■ Dataset ■
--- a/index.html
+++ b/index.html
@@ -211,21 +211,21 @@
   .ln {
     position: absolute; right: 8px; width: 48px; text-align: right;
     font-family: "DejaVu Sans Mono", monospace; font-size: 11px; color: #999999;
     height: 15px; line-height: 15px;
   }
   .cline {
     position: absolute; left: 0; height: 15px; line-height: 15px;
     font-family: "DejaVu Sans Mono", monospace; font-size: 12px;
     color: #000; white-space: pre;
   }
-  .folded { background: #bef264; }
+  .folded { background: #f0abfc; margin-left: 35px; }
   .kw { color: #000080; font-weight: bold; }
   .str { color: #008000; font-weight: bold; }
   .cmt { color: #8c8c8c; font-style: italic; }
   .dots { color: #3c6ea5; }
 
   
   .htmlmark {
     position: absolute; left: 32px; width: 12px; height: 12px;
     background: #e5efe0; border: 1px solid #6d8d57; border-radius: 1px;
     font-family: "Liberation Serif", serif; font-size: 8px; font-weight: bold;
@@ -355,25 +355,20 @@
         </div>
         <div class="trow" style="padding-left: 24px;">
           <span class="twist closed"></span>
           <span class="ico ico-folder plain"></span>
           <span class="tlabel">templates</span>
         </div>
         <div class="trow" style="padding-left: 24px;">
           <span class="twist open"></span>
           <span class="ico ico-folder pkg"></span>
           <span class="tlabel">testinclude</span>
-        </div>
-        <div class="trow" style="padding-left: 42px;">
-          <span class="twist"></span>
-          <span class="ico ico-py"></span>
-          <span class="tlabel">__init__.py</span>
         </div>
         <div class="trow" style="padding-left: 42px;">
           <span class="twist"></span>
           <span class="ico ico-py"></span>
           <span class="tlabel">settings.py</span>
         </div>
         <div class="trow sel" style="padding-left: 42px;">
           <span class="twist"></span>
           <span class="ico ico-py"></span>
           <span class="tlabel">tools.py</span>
* * *
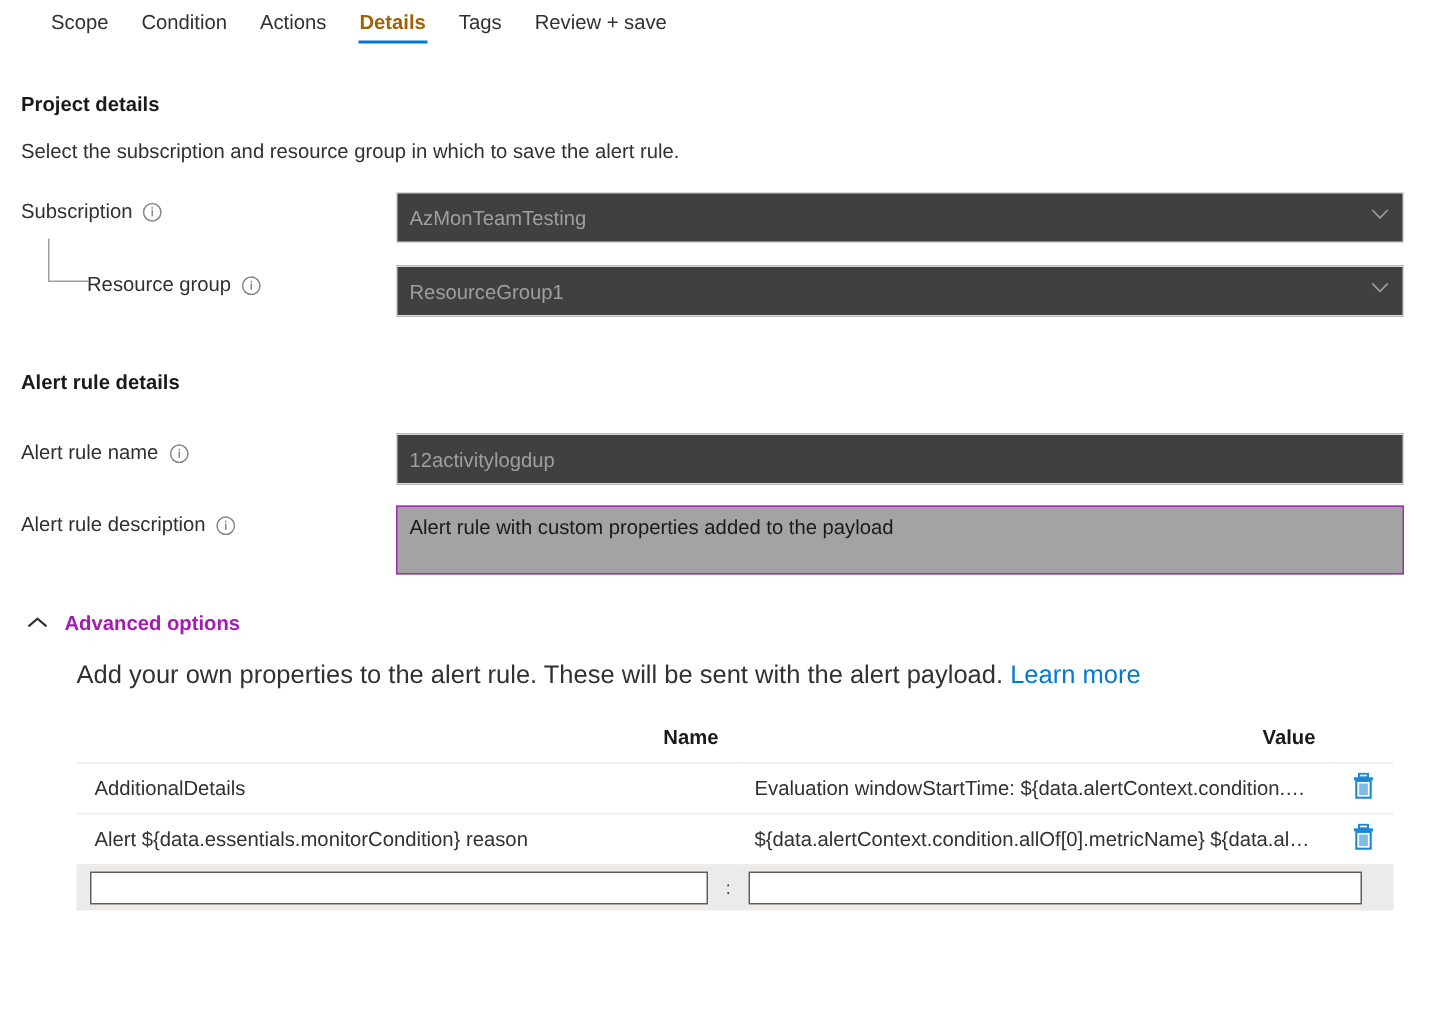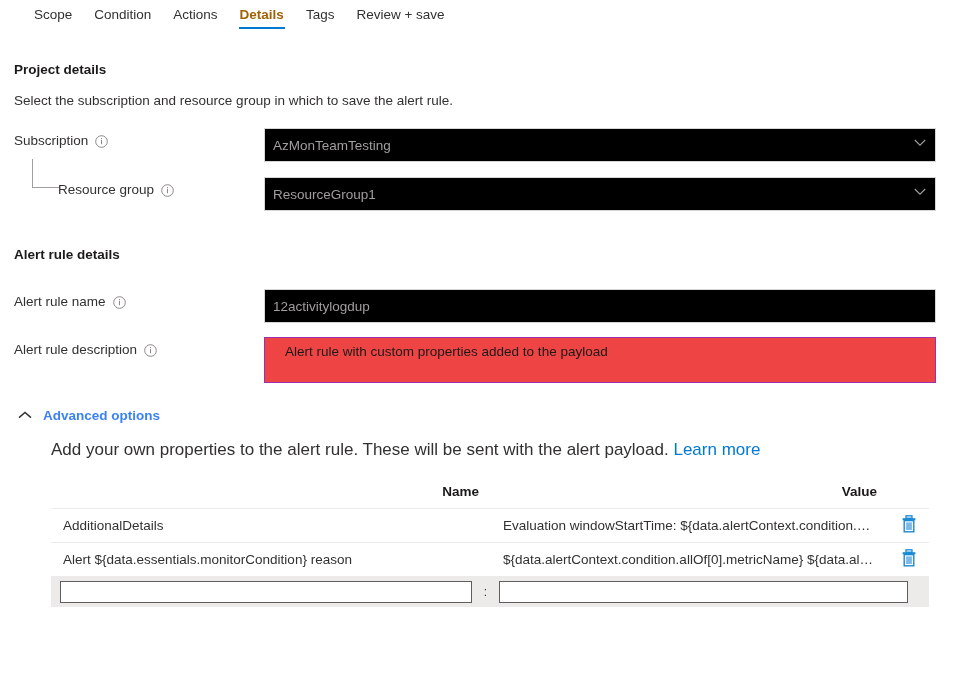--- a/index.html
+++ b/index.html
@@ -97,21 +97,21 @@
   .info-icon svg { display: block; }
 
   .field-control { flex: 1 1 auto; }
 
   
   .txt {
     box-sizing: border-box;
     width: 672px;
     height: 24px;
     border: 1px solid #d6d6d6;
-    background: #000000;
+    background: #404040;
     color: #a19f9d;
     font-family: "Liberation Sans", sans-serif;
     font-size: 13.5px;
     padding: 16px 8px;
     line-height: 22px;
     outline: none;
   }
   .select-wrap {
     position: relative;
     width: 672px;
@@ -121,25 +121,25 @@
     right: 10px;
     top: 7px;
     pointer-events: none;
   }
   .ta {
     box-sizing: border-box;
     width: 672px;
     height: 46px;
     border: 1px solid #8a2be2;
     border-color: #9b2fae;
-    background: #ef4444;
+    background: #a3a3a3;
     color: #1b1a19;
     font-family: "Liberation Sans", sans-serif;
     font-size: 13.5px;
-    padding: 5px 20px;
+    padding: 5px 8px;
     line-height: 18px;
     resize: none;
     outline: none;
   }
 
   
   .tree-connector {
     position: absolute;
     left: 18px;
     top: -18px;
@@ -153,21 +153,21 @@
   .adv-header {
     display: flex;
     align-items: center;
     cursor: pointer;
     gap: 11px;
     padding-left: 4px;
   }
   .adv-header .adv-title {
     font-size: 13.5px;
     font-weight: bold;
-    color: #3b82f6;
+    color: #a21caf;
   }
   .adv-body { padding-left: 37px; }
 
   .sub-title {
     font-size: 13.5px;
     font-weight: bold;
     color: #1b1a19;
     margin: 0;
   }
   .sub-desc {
==
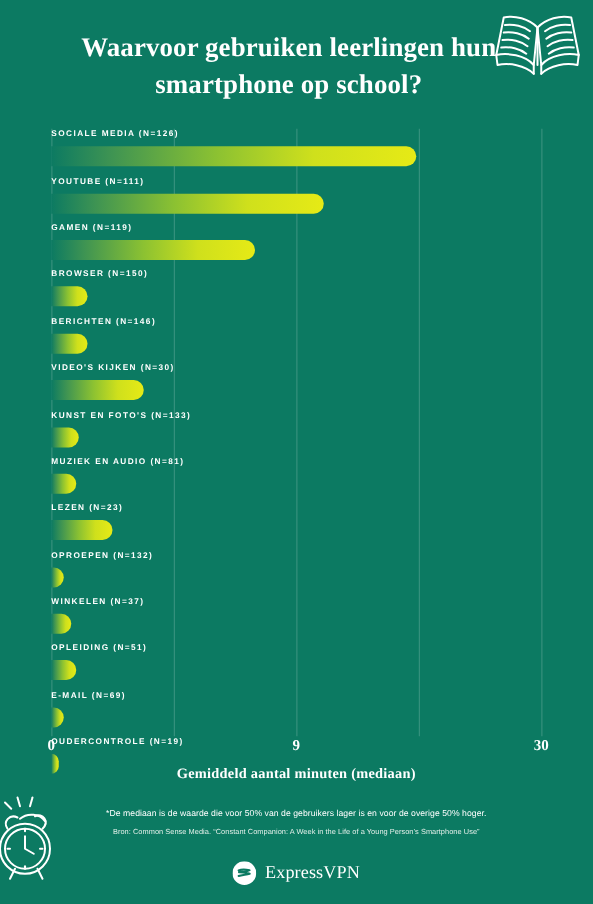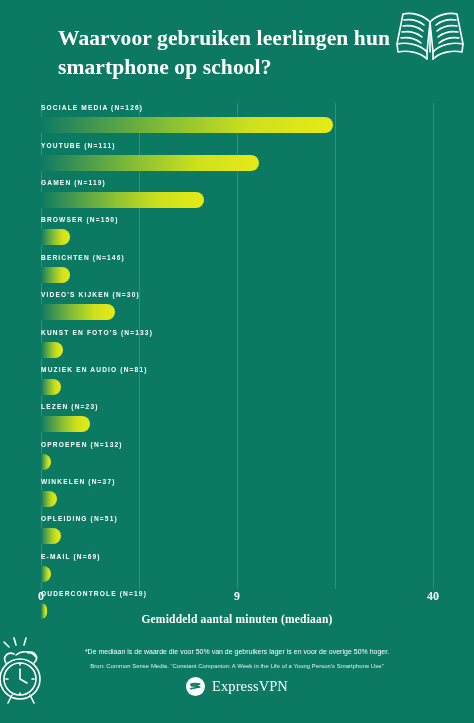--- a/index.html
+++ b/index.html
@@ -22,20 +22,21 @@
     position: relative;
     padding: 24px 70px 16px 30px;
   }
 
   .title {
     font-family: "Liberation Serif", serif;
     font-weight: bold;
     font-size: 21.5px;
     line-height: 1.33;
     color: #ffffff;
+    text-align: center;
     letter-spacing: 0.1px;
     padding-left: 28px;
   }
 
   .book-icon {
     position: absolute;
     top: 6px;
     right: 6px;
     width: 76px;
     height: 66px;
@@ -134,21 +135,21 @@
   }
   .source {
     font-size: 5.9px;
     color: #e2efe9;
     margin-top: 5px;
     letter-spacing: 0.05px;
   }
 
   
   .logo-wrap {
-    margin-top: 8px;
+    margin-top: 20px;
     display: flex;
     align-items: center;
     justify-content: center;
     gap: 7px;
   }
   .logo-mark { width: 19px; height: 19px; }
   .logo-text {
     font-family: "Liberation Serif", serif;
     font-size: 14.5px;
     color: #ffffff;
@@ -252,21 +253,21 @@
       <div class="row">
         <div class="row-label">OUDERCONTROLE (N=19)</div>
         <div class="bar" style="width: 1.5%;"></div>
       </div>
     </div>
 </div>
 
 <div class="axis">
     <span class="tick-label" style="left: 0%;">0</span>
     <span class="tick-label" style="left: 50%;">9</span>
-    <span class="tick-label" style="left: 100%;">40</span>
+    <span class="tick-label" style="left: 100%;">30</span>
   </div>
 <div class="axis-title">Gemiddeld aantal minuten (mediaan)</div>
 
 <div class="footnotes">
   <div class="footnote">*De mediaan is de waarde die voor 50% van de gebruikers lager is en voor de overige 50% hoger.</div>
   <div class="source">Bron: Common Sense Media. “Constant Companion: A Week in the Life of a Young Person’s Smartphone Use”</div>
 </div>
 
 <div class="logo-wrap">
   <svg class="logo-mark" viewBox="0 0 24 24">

■ Task to carry out ■
Bring together all lines of the entries above in which the string "margin" occurs.

■ Output ■
+  .folded { background: #f0abfc; margin-left: 35px; }
     margin: 0;
     margin-top: 5px;
-    margin-top: 8px;
+    margin-top: 20px;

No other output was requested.